HP dissident sues to block merger vote

His suit claims company won bank's proxies after giving it some business

March 29, 2002|By NEW YORK TIMES NEWS SERVICE

SAN FRANCISCO - Walter B. Hewlett, who has fought bitterly to keep the company his father helped create from merging with Compaq Computer Corp., took his fight to court yesterday in an effort to block the deal that Hewlett-Packard Co. says it has won.

In papers filed in Delaware Chancery Court, Hewlett claims that Hewlett-Packard's managers used corporate assets to "entice and coerce" a large institutional shareholder into switching its votes in favor of the merger, initially valued at $24 billion, during the final moments of polling on March 19.

The suit also alleges that the company misled shareholders with inaccurate predictions about the post-merger company, including overestimates of profits and underestimates of employee layoffs.

Hewlett, a director of Hewlett-Packard who has not conceded defeat despite victory cries by the company, requested that the votes of the institutional investor, a subsidiary of Deutsche Bank AG, be thrown out. Going further, he also asked the court to disqualify all votes cast in favor of the deal, and to declare either that Hewlett-Packard lost its merger bid or to force a revote.

The lawsuit is the latest chapter in a sometimes harsh campaign by a dissident director to quash a friendly merger. Carleton S. "Carly" Fiorina, chief executive of Hewlett-Packard, said after the shareholder vote that she had won by a "slim but sufficient" margin.

Though the final results of an official count, under way in Delaware, are not expected for several weeks, leaders from Hewlett-Packard and Compaq have stepped up efforts to integrate the computer giants.

"A true count of the validly cast and properly solicited votes at the HP March 19, 2002 special meeting would show that the proposal to issue shares in connection with the Proposed Merger was defeated," says the lawsuit, filed by Hewlett and Edwin van Bronkhorst on behalf of the William R. Hewlett Revocable Trust, a leading shareholder.

Hewlett-Packard called the lawsuit without merit and said it would defend itself vigorously.

"We find it regrettable that [Walter] Hewlett has chosen to resort to baseless claims without regard to the impact of his false accusations on HP's business reputation and employees," it said in a statement.

The suit asks the court to expedite the case and, in the meantime, enjoin the company from closing the merger. Hewlett-Packard's shares rose 17 cents yesterday to close at $17.94, and Compaq's shares fell 15 cents to $10.45.

Representatives from Deutsche Bank and its subsidiary, Deutsche Asset Management, did not respond to requests for comment.

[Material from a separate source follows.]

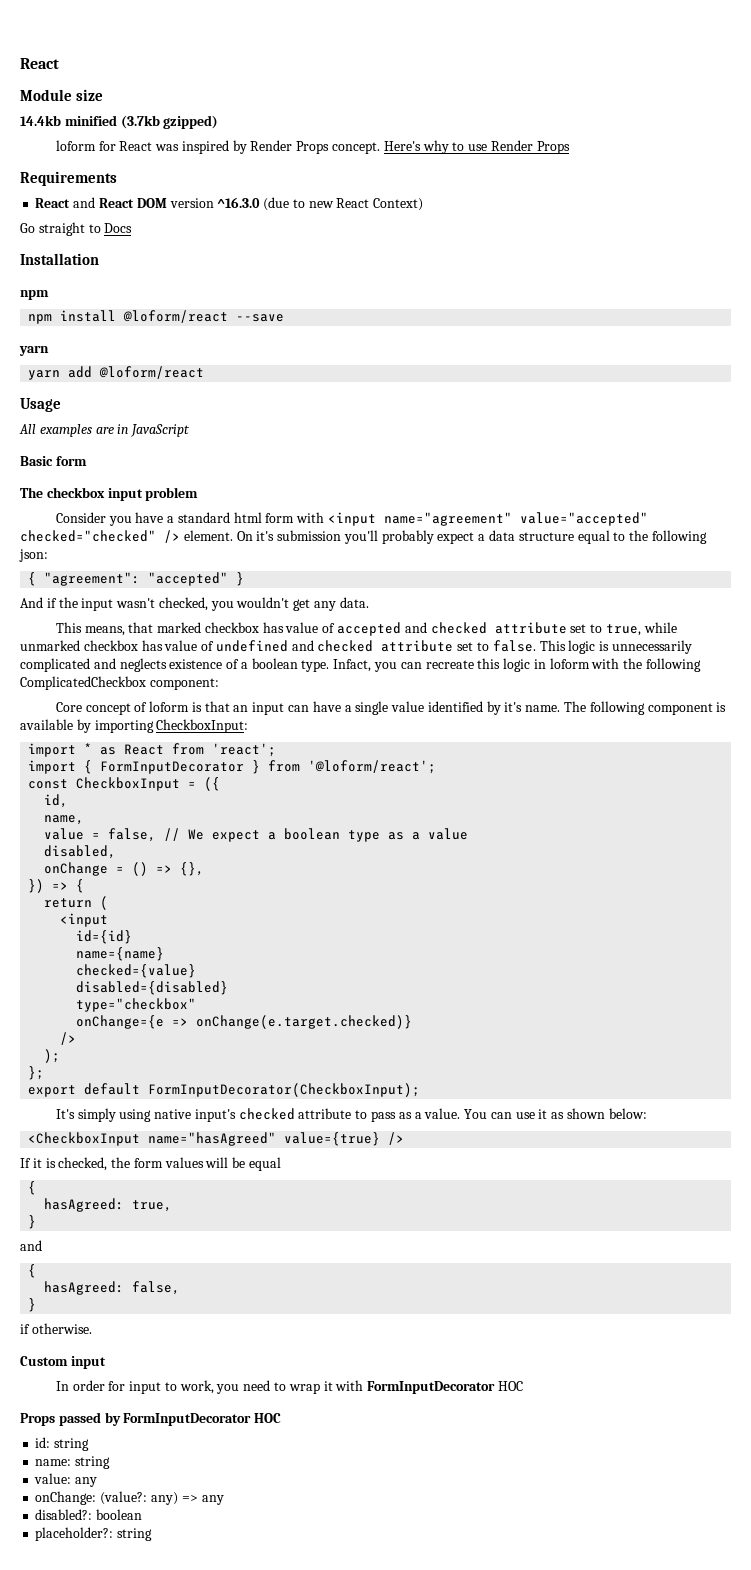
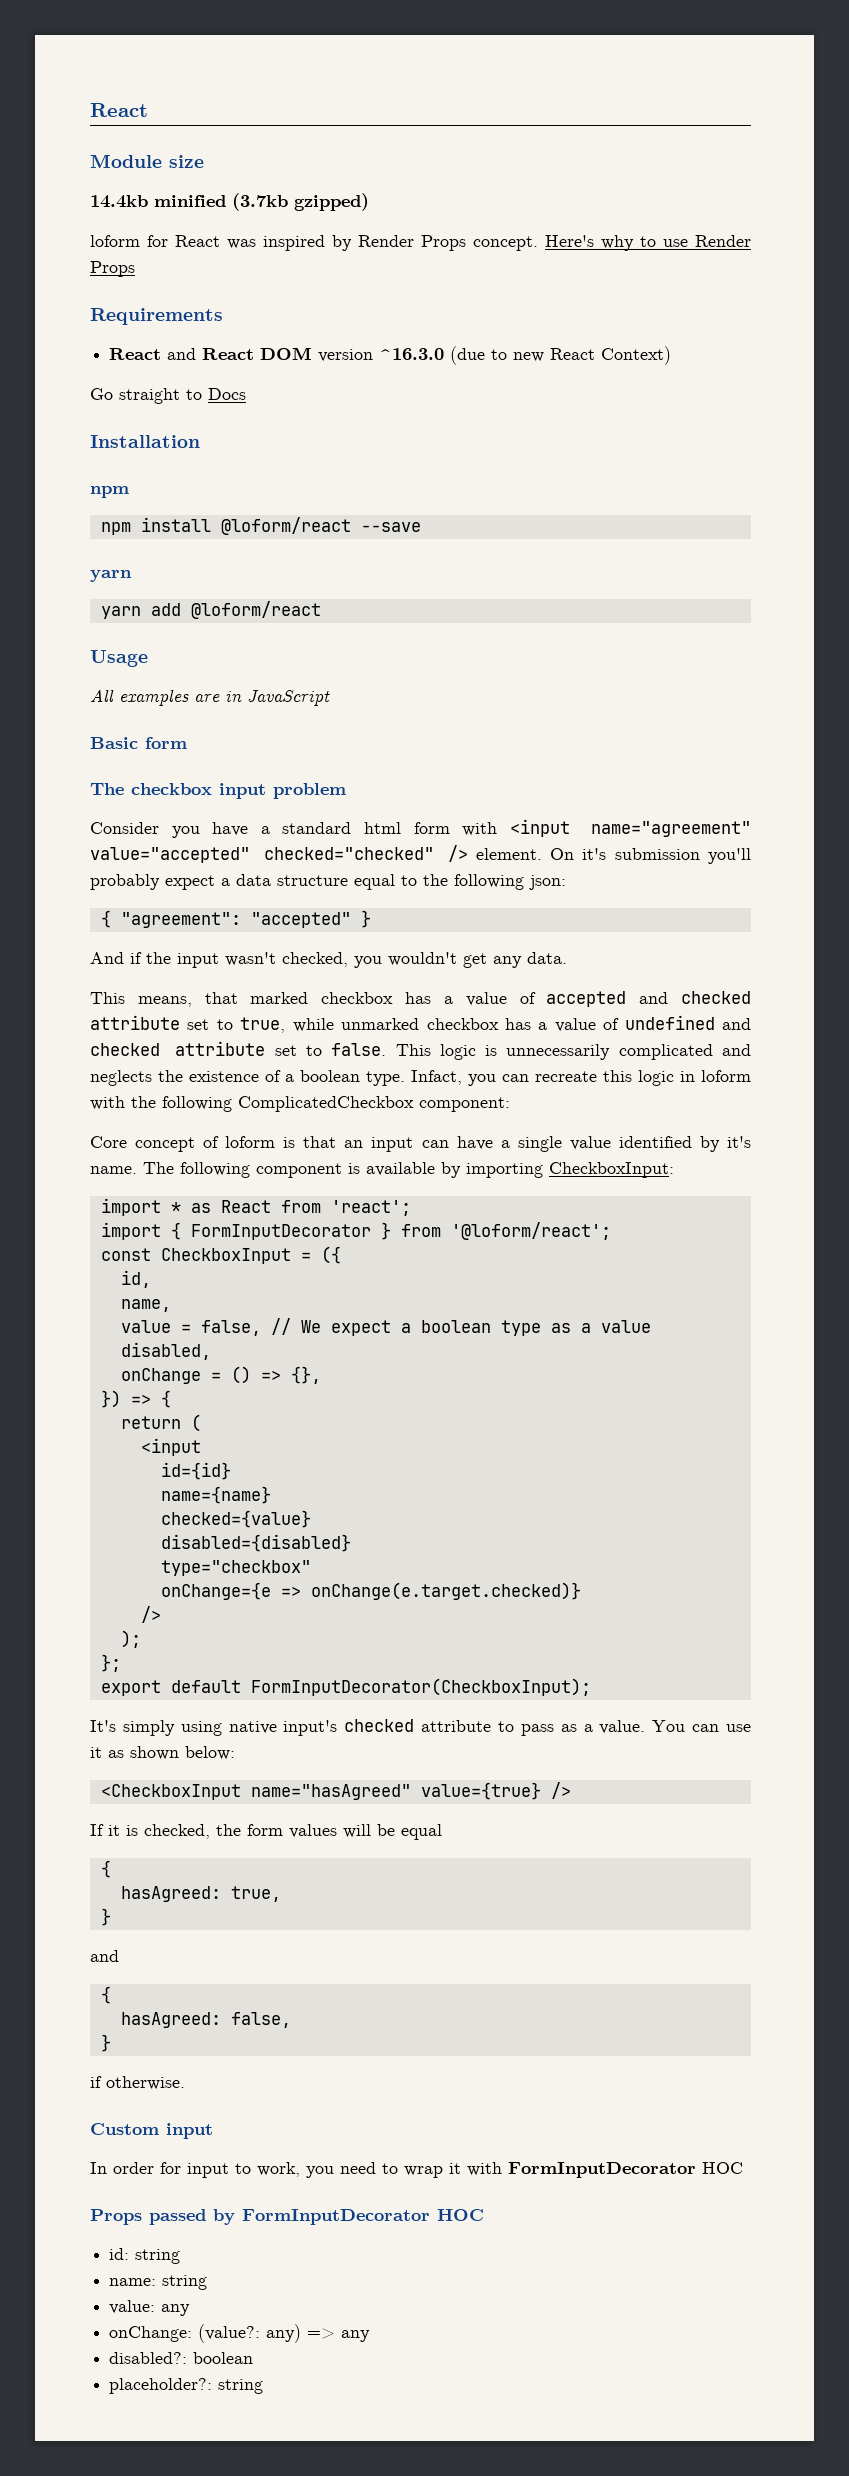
(284, 627) none -> [443,996,453,1004] a
(163, 645) none -> [538,1022,548,1030] a
(167, 665) none -> [158,1070,183,1082] the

With the 18 percent stake held by the Hewlett and Packard families united against the deal, Fiorina faced an uphill battle in the pursuit of the merger. As the vote approached, Fiorina and Hewlett engaged in a furious campaign of advertising, mailings and personal phone calls to shareowners.

Even as the political jostling took place, hundreds of employees from the two companies were developing plans for integrating their computer products, employees and cultures.

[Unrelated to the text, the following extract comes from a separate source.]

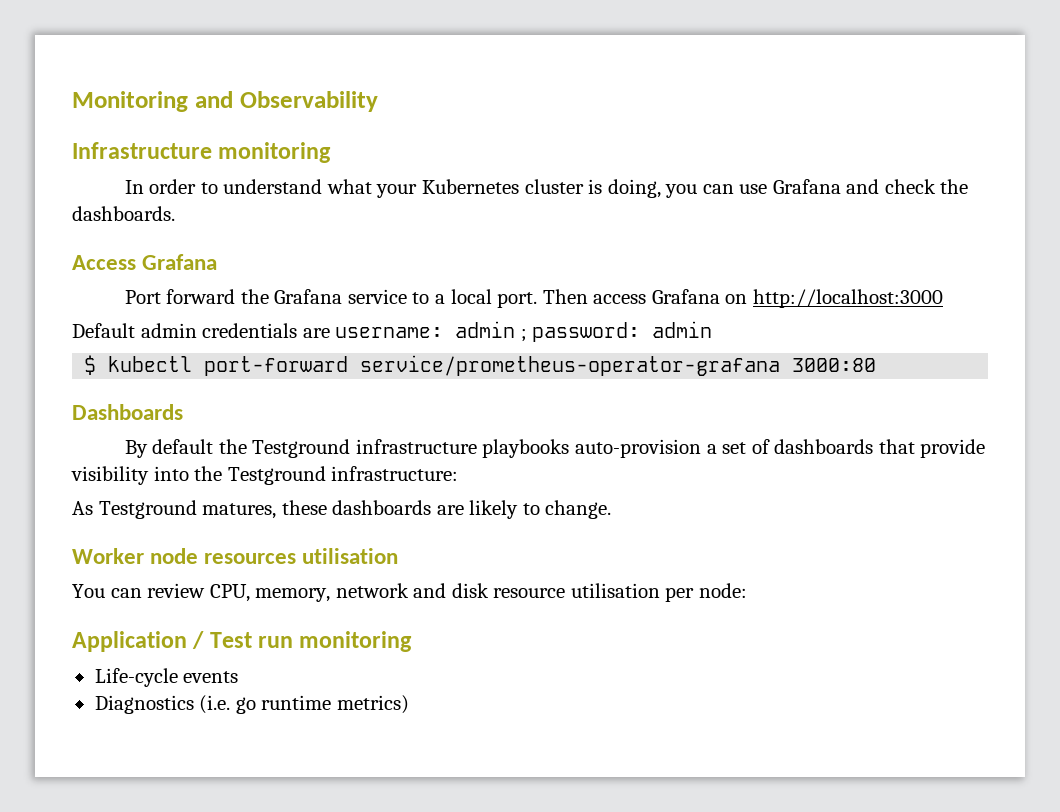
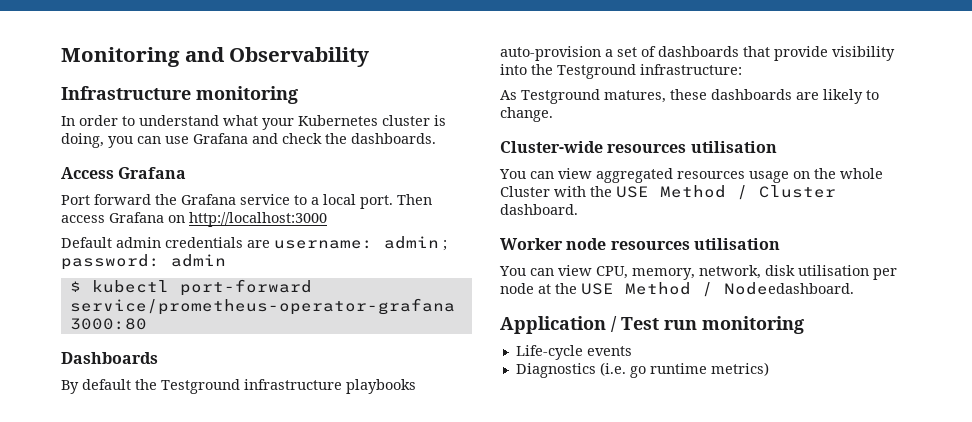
(612, 509) none -> [500,141,777,153] [499,168,883,183] [500,185,836,200] [500,204,578,215] // Cluster-wide resources utilisation // You can view aggregated resources usage on the whole Cluster with the USE Method / Cluster dashboard.
[147,583,206,598] review -> [558,265,592,276] view
[335,583,747,602] network and disk resource utilisation per node: -> [699,265,897,280] [500,282,854,297] network, disk utilisation per node at the USE Method / Nodeedashboard.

In recommending shareholder approval of the deal, an influential proxy firm, Institutional Shareholder Services, pointed to those extensive integration efforts as signs of confidence that the companies could pull off the complex merger.

But all the while, the lawsuit claims, the integration team knew that it was falling behind the publicly stated projections. Hewlett claims that team members discovered that the deal would start adding to profits in 2004 instead of 2003; earnings per share would be 30 cents a share, or $1 billion, less than predicted; and as many as 25,000 employees might lose their jobs, instead of 15,000.

HP management knowingly misrepresented the conclusions and progress of the pre-closing intercompany integration efforts being undertaken jointly by HP and Compaq, the suit says, calling the omissions part of a series of deceptions that breached the company's fiduciary duties.

The full-court press on investors continued until the final moments of voting. Four days before the vote, Hewlett-Packard announced that it had secured a $4 billion credit facility to pay for merger costs. Deutsche Bank was named as a co-arranger.

Deutsche Asset Management had already cast 25 million votes against the merger. The next business day after helping to arrange the credit line, the suit alleges, Deutsche Bank began to fear Hewlett-Packard's reaction to its decision.

"Deutsche Bank was led to understand that if it did not switch its votes to favor the Proposed Merger, its future business dealings with HP would be jeopardized," the suit says.

On the morning of the vote, the bank quickly arranged conference calls with both sides. Hewlett-Packard delayed the start of the shareholder vote by 30 minutes. While the company says it was waiting for shareholders to find parking, the lawsuit says Fiorina was waiting for Deutsche Bank to make up its mind.

The management firm finally switched up to 17 million votes in favor of the deal. As soon as she learned that its votes were cast, the suit says, Fiorina ended the meeting.